Apparently appropriate tunable gain factors may be imposed to speed up or slow down the correction process. Typically the corrective control effort u which may be termed area regulation is nonlinear function of several variables as mentioned in the above, and in the case of CPS1 and CPS2 control, may be represented by:
u=f(ACE,Δf,¯ACE1,¯Δf1,¯ACE10,CPS1,¯CPS1,¯CPS2) |
Knowing the control area’s incremental control effort is restricted by the control area’s response capability, an additional term is introduced to reflect this:
uk=f(uk−1,ACE,Δf,¯ACE1,¯Δf1,¯ACE10,CPS1,¯CPS1,¯CPS2) | (10) |
Note that all the items in the above equation are linked to the current time t, but for notational convenience, the current time t is dropped for brevity if no confusion arises.

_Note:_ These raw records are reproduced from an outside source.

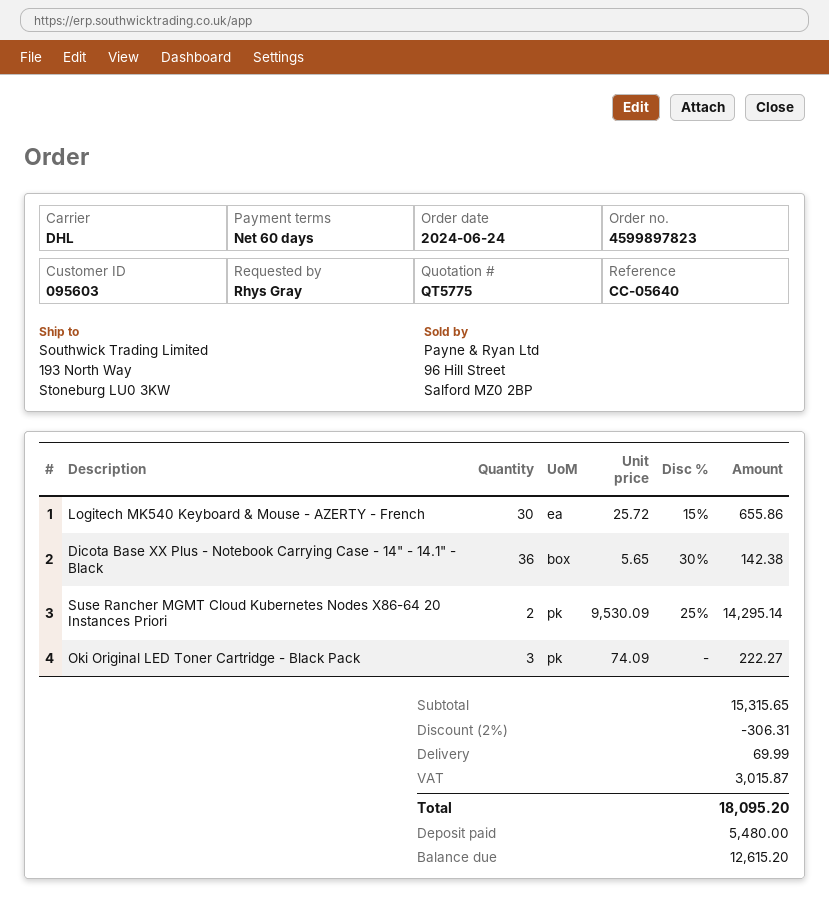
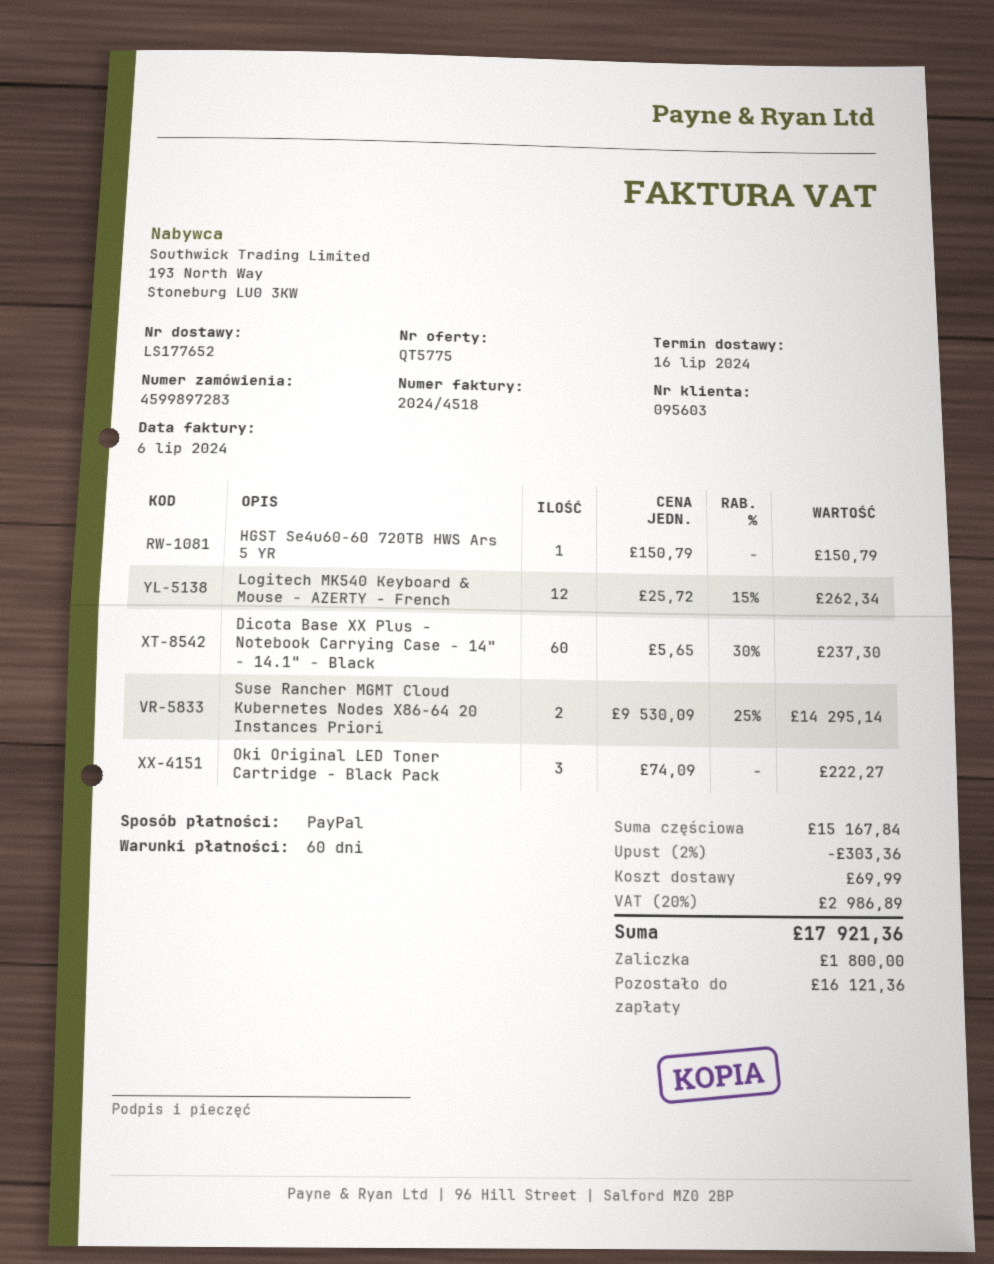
order number: 4599897823 -> 4599897283
Logitech MK540 Keyboard & Mouse - AZERTY - French: 30 x 25.72 - 15% = 655.86 -> 12 x 25.72 - 15% = 262.34
Dicota Base XX Plus - Notebook Carrying Case - 14" - 14.1" - Black: 36 x 5.65 - 30% = 142.38 -> 60 x 5.65 - 30% = 237.30
HGST Se4u60-60 720TB HWS Ars 5 YR: none -> 1 x 150.79 = 150.79
subtotal: 15315.65 -> 15167.84
discount: 2% = 306.31 -> 2% = 303.36
tax: 3015.87 -> 2986.89
total: 18095.20 -> 17921.36
deposit: 5480.00 -> 1800.00
balance: 12615.20 -> 16121.36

Since the above equation is nonlinear and dynamical and the relationship varies depending on the system operating conditions, an explicit form of function f is unknown, a neural network based approach is a natural choice with various operation conditions are relevant control actions as deemed as desired are made available from historical data. The neural control is intended to approximate the function f and may be expressed as:
uk=NN(uk−1,ACE,Δf,¯ACE1,¯Δf1,¯ACE10,CPS1,¯CPS1,¯CPS2) | (11) |
Note that in the case of CPS1 and BAAL compliance, an equivalent of Equation (11) is given by
uk=NN(uk−1,ACE,Δf,¯ACE1,¯Δf1,CPS1,¯CPS1,BAALv) | (12) |
From Equation (11) or (12), it appears that a recurrent neural network [33] seems applicable. The main issue with the application of a recurrent neural network is that its training requires significant increase in training time which makes it not really appropriate for dynamic training and real time or near real time control. Alternatively, a feed-forward neural network is selected for training through batch-mode training. Such training involves the choice of number of layers in a neural network and number of neurons in the hidden layers. Many different neural network configurations are tested. And the common logistic sigmoidal function and tan-sigmoidal functions are used for simulations.

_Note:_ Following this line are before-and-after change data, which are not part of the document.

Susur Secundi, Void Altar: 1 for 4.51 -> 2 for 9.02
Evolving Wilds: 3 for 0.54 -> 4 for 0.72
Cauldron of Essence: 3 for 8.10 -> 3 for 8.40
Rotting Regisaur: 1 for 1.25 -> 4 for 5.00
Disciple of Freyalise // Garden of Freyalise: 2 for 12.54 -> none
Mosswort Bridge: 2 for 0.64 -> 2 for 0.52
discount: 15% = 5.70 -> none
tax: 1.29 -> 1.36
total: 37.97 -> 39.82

Once the number of layers is decided, determination of the number of neurons in the hidden layers is through trial and error, which is also affected by the number of training samples available. The available data samples are split into two sets, typically a larger set for training and the other smaller set for validation.
Power utilities like to have some cushions on CPS1 and CPS2 compliance, for instance, an internal CPS2 compliance target of 92% and an internal CPS1 compliance target 120%. Additional upper CPS1 and CPS2 compliance targets may be also applicable to give additional cushions on the control relaxation, for instance 135% for CPS1, and 95% for CPS2. With this in mind, a possible nine neural controllers are identified as shown in the Table 1.
¯CPS1≥100% | ¯CPS1≥120% | ¯CPS1≥135% | |
¯CPS2≥90% | Neural controller 1 NN1 | Neural controller 4 NN4 | Neural controller 7 NN7 |
¯CPS2≥92% | Neural controller 2 NN2 | Neural controller 5 NN5 | Neural controller 8 NN8 |
¯CPS2≥95% | Neural controller 3 NN3 | Neural controller 6 NN6 | Neural controller 9 NN9 |
From the past 12 month worth of historical data for CPS1, CPS2, ACE, frequency deviation, clock-minute ACE and frequency deviation, clock-10-minute ACE, instantaneous CPS1, and area total regulation, collect the data values for neural controller 1 training over those time intervals where the (running) overall CPS1 is greater than 100% and the (running) overall CPS2 is more than 90%. Similarly the historical data for neural controllers 2, 3, 4 and till 9 can all be collected. In a similar manner, neural controllers can be trained in case CPS1 and BAAL standards are what AGC is controlling to comply with, as is shown in the following Table 2.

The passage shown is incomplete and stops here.